Information given:
-- Opening Marker --
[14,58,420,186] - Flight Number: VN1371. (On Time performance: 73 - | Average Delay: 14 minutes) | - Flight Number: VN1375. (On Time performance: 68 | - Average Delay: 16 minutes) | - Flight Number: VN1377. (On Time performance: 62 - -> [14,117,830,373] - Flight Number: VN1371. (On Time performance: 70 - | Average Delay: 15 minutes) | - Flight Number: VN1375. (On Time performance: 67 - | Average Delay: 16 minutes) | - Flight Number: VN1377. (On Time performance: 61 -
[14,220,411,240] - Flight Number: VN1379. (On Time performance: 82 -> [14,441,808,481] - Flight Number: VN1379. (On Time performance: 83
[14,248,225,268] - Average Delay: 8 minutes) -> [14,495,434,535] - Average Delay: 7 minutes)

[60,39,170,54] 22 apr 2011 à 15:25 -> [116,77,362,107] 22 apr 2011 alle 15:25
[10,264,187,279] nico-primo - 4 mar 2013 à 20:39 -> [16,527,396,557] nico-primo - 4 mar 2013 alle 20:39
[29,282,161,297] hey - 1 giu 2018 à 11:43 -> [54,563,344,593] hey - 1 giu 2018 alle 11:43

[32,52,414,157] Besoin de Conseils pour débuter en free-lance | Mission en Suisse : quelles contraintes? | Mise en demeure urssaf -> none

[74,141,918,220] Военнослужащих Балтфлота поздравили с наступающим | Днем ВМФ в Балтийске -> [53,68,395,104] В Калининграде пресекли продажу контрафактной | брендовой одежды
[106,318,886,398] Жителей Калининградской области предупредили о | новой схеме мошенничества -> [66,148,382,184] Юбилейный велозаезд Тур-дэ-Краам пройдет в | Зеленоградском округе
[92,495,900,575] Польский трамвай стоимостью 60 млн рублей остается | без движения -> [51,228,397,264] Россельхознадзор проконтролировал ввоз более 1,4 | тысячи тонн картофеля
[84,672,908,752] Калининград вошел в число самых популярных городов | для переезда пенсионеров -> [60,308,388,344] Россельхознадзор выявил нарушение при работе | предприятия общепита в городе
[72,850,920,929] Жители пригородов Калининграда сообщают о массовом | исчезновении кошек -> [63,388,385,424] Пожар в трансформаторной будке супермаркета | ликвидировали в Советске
-- Closing Marker --
Problem to solve: Could you copy exactly the line containing "[106,318,886,398] Жителей Калининградской" and each line after it through the end of the records, and nothing else?

Finished exercise:
[106,318,886,398] Жителей Калининградской области предупредили о | новой схеме мошенничества -> [66,148,382,184] Юбилейный велозаезд Тур-дэ-Краам пройдет в | Зеленоградском округе
[92,495,900,575] Польский трамвай стоимостью 60 млн рублей остается | без движения -> [51,228,397,264] Россельхознадзор проконтролировал ввоз более 1,4 | тысячи тонн картофеля
[84,672,908,752] Калининград вошел в число самых популярных городов | для переезда пенсионеров -> [60,308,388,344] Россельхознадзор выявил нарушение при работе | предприятия общепита в городе
[72,850,920,929] Жители пригородов Калининграда сообщают о массовом | исчезновении кошек -> [63,388,385,424] Пожар в трансформаторной будке супермаркета | ликвидировали в Советске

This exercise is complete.